«Je suis une bonne pirate informatique» - Parisa Tabriz, princesse de la sécurité, Google
Parisa Tabriz figure sur la liste 2012 des 30 pionniers de la techno de moins de 30 ans de Forbes. La nouvelle trentenaire ne pourrait plus y figurer aujourd'hui. Mais elle apparaîtra sur d'autres listes. Ses responsabilités chez Google - diriger l'équipe qui assure la sécurité de Google Chrome - ainsi que son rayonnement au sein de la communauté technologique retiennent de plus en plus l'attention.
Diane Bérard - Vous êtes la «princesse de la sécurité» chez Google. Qu'est-ce que cela signifie ?
Parisa Tabriz - Je dirige l'équipe internationale responsable d'assurer la sécurité de Google Chrome. Chrome est la porte d'entrée du Web pour des millions d'individus dans le monde [Selon Netmarketshare, Chrome avait des parts de marché de 9,9 % en février, comparativement à 51,3 % pour Explorer et à 13,7% pour Firefox]. À partir de Chrome, ils effectuent des recherches, des transactions bancaires, des achats... Le mandat de mon service consiste à prévoir les failles et, lorsque nous ne les avons pas vues, à rectifier les situations qui posent problème.
D.B. - Peu de femmes choisissent les TI et encore moins la sécurité informatique. Quel type de petite fille étiez-vous donc ?
P.T. - J'avais trois petits frères que j'ai beaucoup torturés ! Et quand je ne les torturais pas, on jouait à des jeux vidéo. Et puis ma rue était surtout peuplée de garçons. J'imagine que cela fait de moi une sorte de garçon manqué...
D.B. - Vous programmez probablement depuis la préadolescence...

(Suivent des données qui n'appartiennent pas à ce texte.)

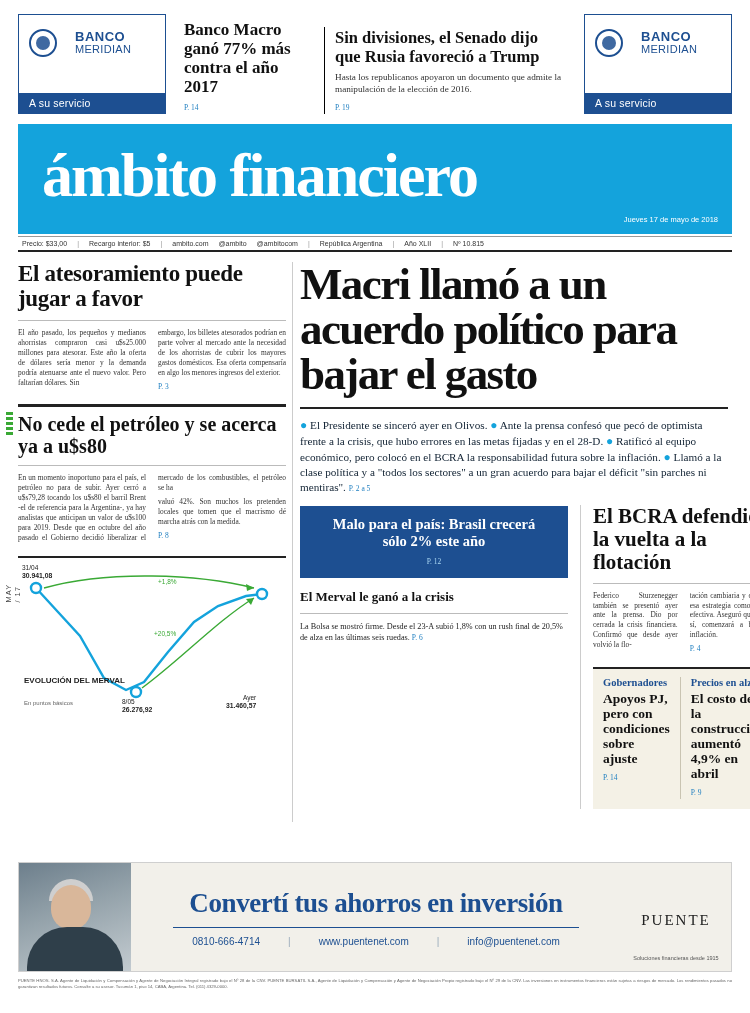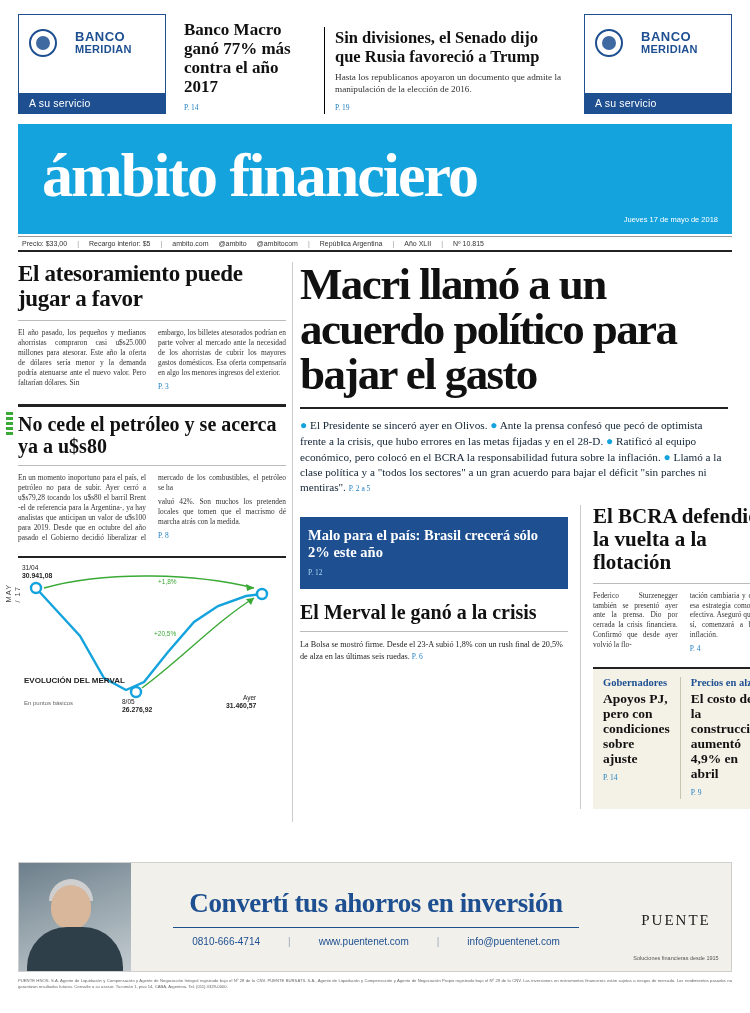"MERIDIAN" .ad-name .l2 { font-weight: bold -> normal }
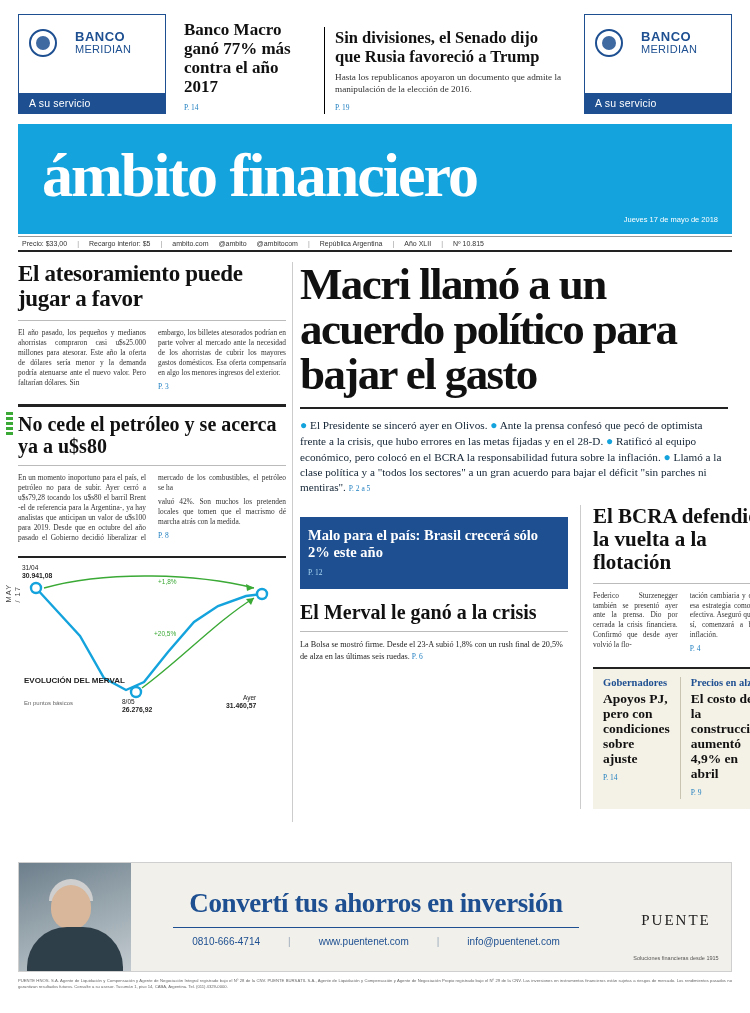"Malo para el país: Brasil" .bluebox { margin-top: 12px -> 1px; padding: 10px 8px -> 10px 28px; text-align: none -> center }
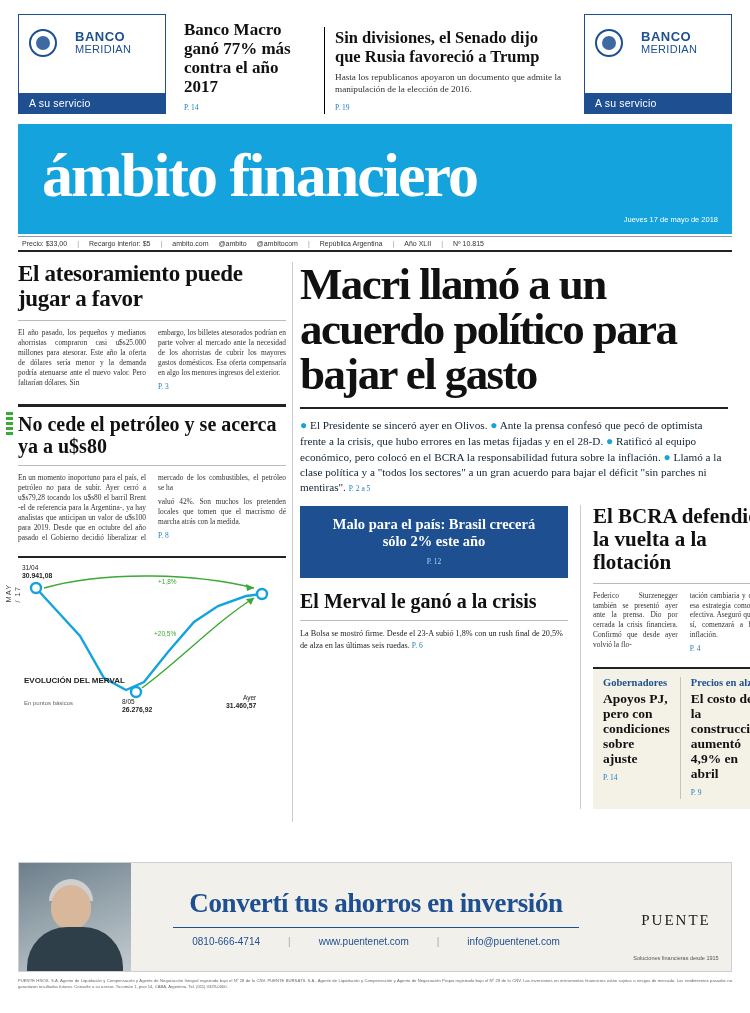"El Merval le ganó a" h2.head-merval { font-size: 20px -> 13px }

P.T. - Ça, c'est le mythe du geek et de la geekette. Nous ne sommes pas tous nés avec un clavier dans les mains. Je n'ai pas été en contact avec un ordinateur avant l'université. Mes parents travaillaient dans le secteur de la santé. Ils nous encourageaient à aimer les sciences, mais pas particulièrement l'informatique.
D.B. - Comment et pourquoi avez-vous opté pour une carrière en sécurité de l'information ?
P.T. - C'est un processus progressif. Je me suis inscrite en génie électrique, parce que j'ignorais ce que je voulais faire dans la vie et que je me débrouillais bien en science. Je vivais en résidence étudiante. C'était petit, et je n'avais pas beaucoup d'argent pour sortir. Je me suis créé une page Web, pour m'amuser. C'est un passe-temps qui ne coûte rien et ne prend pas de place. J'ai appris par moi-même les rudiments de la programmation pour pouvoir changer ma page d'accueil à ma guise. Puis, j'ai exploré comment craquer les codes pour enlever les bannières publicitaires imposées sur les sites Web génériques. Ma page était bien plus belle sans elles. À partir de là, j'étais mûre pour migrer au service d'informatique où j'ai décroché mon diplôme.
D.B. - La plupart des étudiants sortent le vendredi soir, pas vous...
P.T. - En effet, j'étais avec mon club de sécurité informatique. Nous passions la soirée à chercher les failles des logiciels pour arriver à réaliser des choses que le concepteur n'avait pas prévues. C'était une démarche à la fois créative et analytique, je me sentais dans mon élément.
D.B. - Nous avons atteint la parité en médecine et en droit, mais pas en technologie. Pourquoi ?
P.T. - Je l'ignore. Cela résulte probablement d'une combinaison de facteurs. Et les solutions sont multiples. Peut-être qu'on ne met pas suffisamment en avant le visage humain de la technologie. Celle-ci fait partie de notre quotidien, elle a un effet direct sur la vie des gens. Je ne vois pas les usagers de Google Chrome. Je n'ai pas de contact avec eux. Mais je sais que mon travail permet à des millions de personnes de naviguer sur le Web en toute sécurité. C'est ainsi qu'il faut parler de la technologie.